Sin embargo, no es menos cierto que el reconocimiento de Israel por un país árabe también conlleva entre la opinión pública el sentimiento de que ha sido a costa de traicionar la causa palestina. Acaso para contrarrestarlo, y sin que Marruecos deje de afirmar que la solución al conflicto pasa por la coexistencia de un Estado israelí y otro palestino, se ha dado a conocer la noticia del apoyo estadounidense a la postura marroquí sobre el Sahara.
Por lo demás, esto supone una cierta incomodidad para la Administración Biden, que apostaría por la solución del referéndum preconizada por la ONU. ¿Responderá la presidencia demócrata con una retirada brusca de ese reconocimiento? Probablemente no, porque reconocer no implica rechazar el referéndum, que nadie sabe si algún día llegará a celebrarse. Por otra parte, en el texto oficial del reconocimiento, los estadounidenses subrayan que la propuesta marroquí de autonomía para el Sahara es la más realista, y no la del Estado saharaui independiente, y podríamos añadir que la consideran como la única viable dada la desproporcionada relación de fuerzas sobre el terreno. Es simplemente el reconocimiento de los hechos consumados, que los tácticos de la diplomacia pueden considerar incómodo en un primer momento, pero al que todos, o casi todos, terminan por acostumbrarse. Tenemos el ejemplo reciente del reconocimiento durante la presidencia de Trump de Jerusalén como capital israelí. Los países árabes, en su mayoría, la recibieron con pesar, pero no sacrificaron sus relaciones con EE.UU. a una decisión que no implica forzosamente el traslado de sus embajadas de Tel Aviv a Jerusalén, aunque los estadounidenses sí lo hicieron.
En el caso del Sahara, EE.UU. afianza su tradicional alianza con Marruecos, que es clave en la lucha contra el yihadismo, y, por su parte, el país norteafricano presenta ante su opinión pública el reconocimiento como un gran éxito de su diplomacia.
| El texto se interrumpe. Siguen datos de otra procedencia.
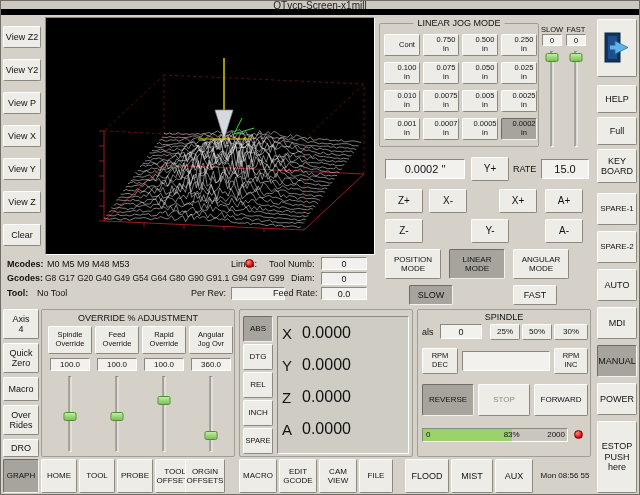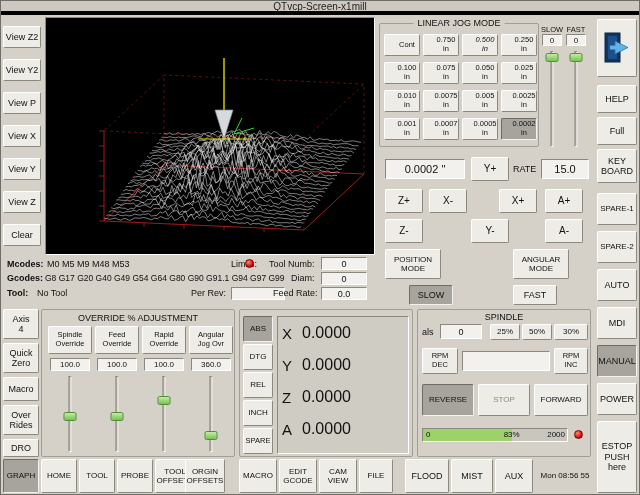--- a/index.html
+++ b/index.html
@@ -1,20 +1,20 @@
 <!DOCTYPE html>
 <html><head>
 <meta charset="utf-8">
 <style>
   * { box-sizing: border-box; margin: 0; padding: 0; }
   body { font-family: "Liberation Sans", sans-serif; background: #8f8d88; }
   #app { position: relative; width: 640px; height: 495px; background: #d5d1c8;
          border: 1px solid #6f6d68; overflow: hidden; font-size: 9px; color: #111; }
   #titlebar { position: absolute; left: 0; top: 0; width: 100%; height: 14px;
-              background: #cdc9c0; border-bottom: 4px solid #000000;
+              background: #cdc9c0; border-bottom: 6px solid #000000;
               display: flex; align-items: center; justify-content: center;
               font-size: 10px; color: #222; }
   .btn { position: absolute; display: flex; align-items: center; justify-content: center;
          text-align: center; background: #eeece7; border: 1px solid;
          border-color: #ffffff #8b897f #8b897f #ffffff; border-radius: 2px;
          font-size: 9px; line-height: 1.15; padding: 1px; cursor: default; }
   .btn.sel { background: #a6a49c; border-color: #6e6c65 #f2f1ee #f2f1ee #6e6c65; }
   .btn.dis { color: #8b897f; }
   .disp { position: absolute; display: flex; align-items: center; justify-content: center;
           background: #f2f1ee; border: 1px solid; border-color: #8b897f #ffffff #ffffff #8b897f;
@@ -131,21 +131,21 @@
         <line x1="188" y1="116" x2="208" y2="110"></line>
         <line x1="188" y1="116" x2="196" y2="100"></line>
       </g>
     </svg>
   </div>
 
   <div class="grp" style="left:378px;top:22px;width:160px;height:124px;">
     <div class="gtitle">LINEAR  JOG  MODE</div>
     <div class="btn inc-btn" style="left:4px;top:10px;">Cont</div>
     <div class="btn inc-btn" style="left:43px;top:10px;">0.750 in</div>
-    <div class="btn inc-btn" style="left:82px;top:10px;font-style:italic;">0.500 in</div>
+    <div class="btn inc-btn" style="left:82px;top:10px;">0.500 in</div>
     <div class="btn inc-btn" style="left:121px;top:10px;">0.250 in</div>
     <div class="btn inc-btn" style="left:4px;top:38px;">0.100 in</div>
     <div class="btn inc-btn" style="left:43px;top:38px;">0.075 in</div>
     <div class="btn inc-btn" style="left:82px;top:38px;">0.050 in</div>
     <div class="btn inc-btn" style="left:121px;top:38px;">0.025 in</div>
     <div class="btn inc-btn" style="left:4px;top:66px;">0.010 in</div>
     <div class="btn inc-btn" style="left:43px;top:66px;">0.0075 in</div>
     <div class="btn inc-btn" style="left:82px;top:66px;">0.005 in</div>
     <div class="btn inc-btn" style="left:121px;top:66px;">0.0025 in</div>
     <div class="btn inc-btn" style="left:4px;top:94px;">0.001 in</div>
@@ -175,20 +175,21 @@
   <div class="btn" style="left:384px;top:188px;width:38px;height:24px;font-size:10px;">Z+</div>
   <div class="btn" style="left:428px;top:188px;width:38px;height:24px;font-size:10px;">X-</div>
   <div class="btn" style="left:498px;top:188px;width:38px;height:24px;font-size:10px;">X+</div>
   <div class="btn" style="left:544px;top:188px;width:38px;height:24px;font-size:10px;">A+</div>
 
   <div class="btn" style="left:384px;top:218px;width:38px;height:24px;font-size:10px;">Z-</div>
   <div class="btn" style="left:470px;top:218px;width:38px;height:24px;font-size:10px;">Y-</div>
   <div class="btn" style="left:544px;top:218px;width:38px;height:24px;font-size:10px;">A-</div>
 
   <div class="btn" style="left:384px;top:248px;width:56px;height:30px;font-size:8px;">POSITION MODE</div>
+  <div class="btn sel" style="left:448px;top:248px;width:56px;height:30px;font-size:8px;">LINEAR MODE</div>
   <div class="btn" style="left:512px;top:248px;width:56px;height:30px;font-size:8px;">ANGULAR MODE</div>
 
   <div class="btn sel" style="left:408px;top:284px;width:44px;height:20px;">SLOW</div>
   <div class="btn" style="left:512px;top:284px;width:44px;height:20px;">FAST</div>
 
   <div class="lbl" style="left:6px;top:258px;"><b>Mcodes:</b></div>
   <div class="lbl" style="left:46px;top:258px;">M0 M5 M9 M48 M53</div>
   <div class="lbl" style="left:210px;top:258px;padding-left:20px;">Limits:</div>
   <div class="led" style="left:244px;top:258px;"></div>
   <div class="lbl" style="left:268px;top:258px;">Tool Numb:</div>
Hay quien afirma que esto supondría una radicalización del Frente Polisario, que reanudaría sus operaciones bélicas con el apoyo de Argelia, que a su vez se distanciaría de EE.UU. Pero todos esos propósitos se estrellarían, nunca mejor dicho, contra el muro marroquí.
Tácticas diplomáticas y alianzas de conveniencia. Esto es lo que hay, y no otra cosa, sobre el reconocimiento de Trump de la soberanía marroquí sobre el Sahara Occidental.